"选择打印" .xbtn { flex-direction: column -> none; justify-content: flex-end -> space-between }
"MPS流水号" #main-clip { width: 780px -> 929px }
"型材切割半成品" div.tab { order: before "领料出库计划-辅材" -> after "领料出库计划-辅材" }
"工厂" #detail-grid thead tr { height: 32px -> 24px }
- - - -
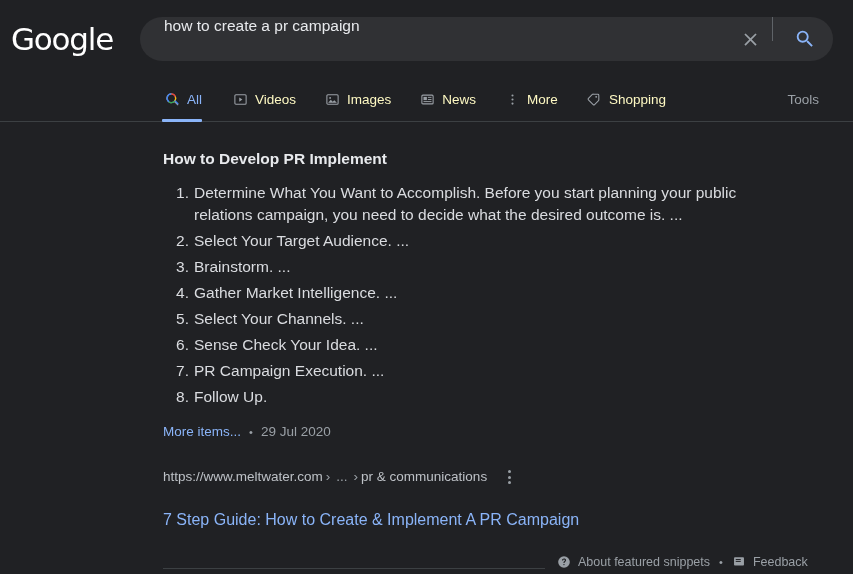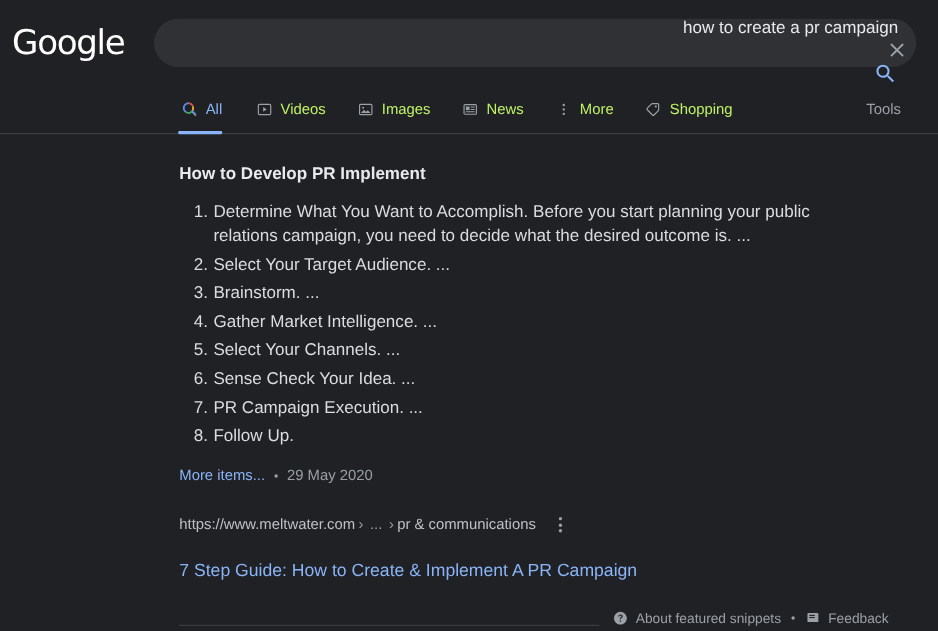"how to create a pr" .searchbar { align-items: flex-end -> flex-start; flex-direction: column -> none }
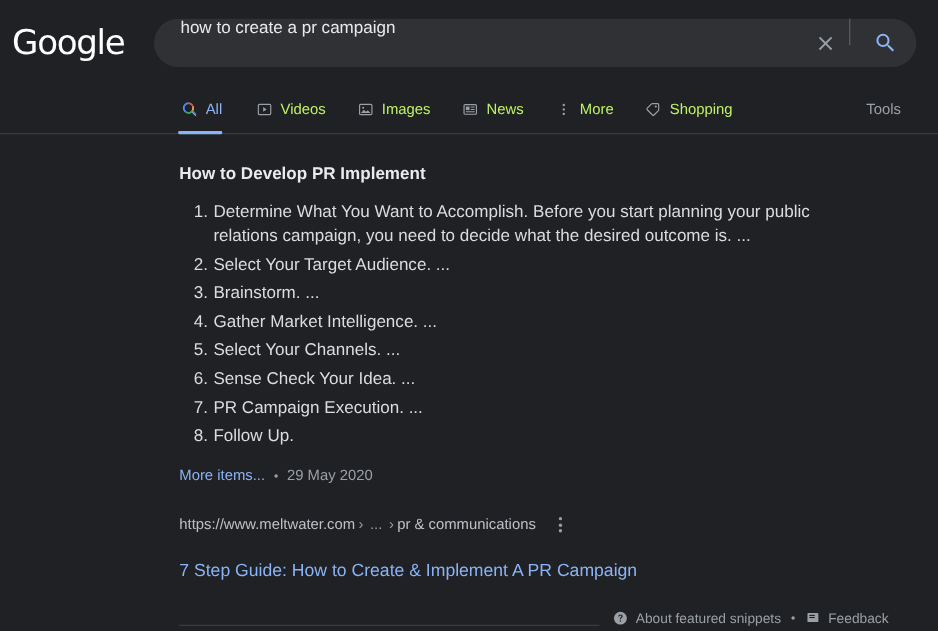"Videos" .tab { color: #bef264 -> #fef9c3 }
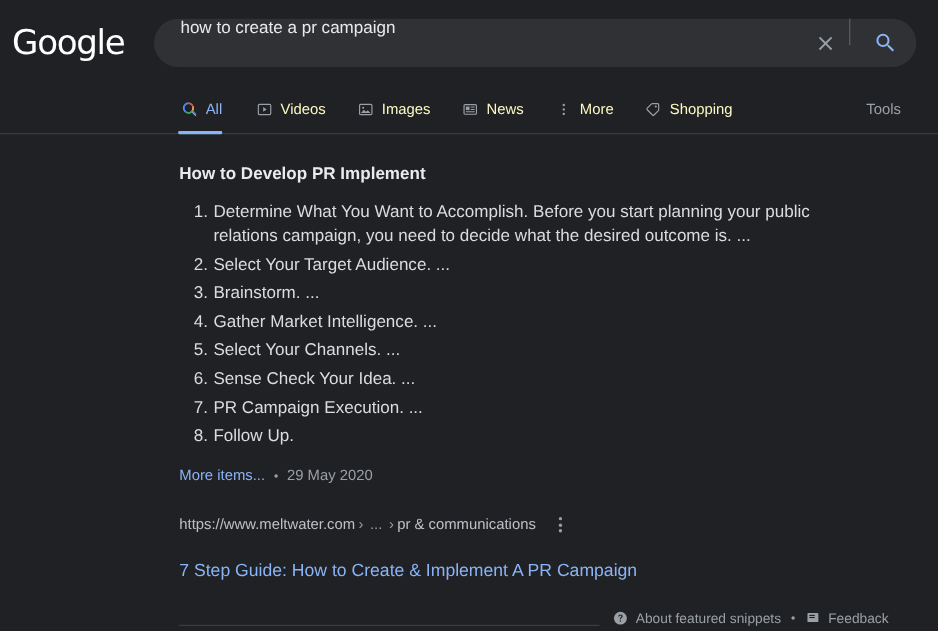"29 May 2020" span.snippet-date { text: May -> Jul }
- - - -
**Exercise description**
Working from the records above, write out verbatim only the lines from the line containing "column -> none;" through the line containing "#detail-grid thead tr".

**Problem solution**
"选择打印" .xbtn { flex-direction: column -> none; justify-content: flex-end -> space-between }
"MPS流水号" #main-clip { width: 780px -> 929px }
"型材切割半成品" div.tab { order: before "领料出库计划-辅材" -> after "领料出库计划-辅材" }
"工厂" #detail-grid thead tr { height: 32px -> 24px }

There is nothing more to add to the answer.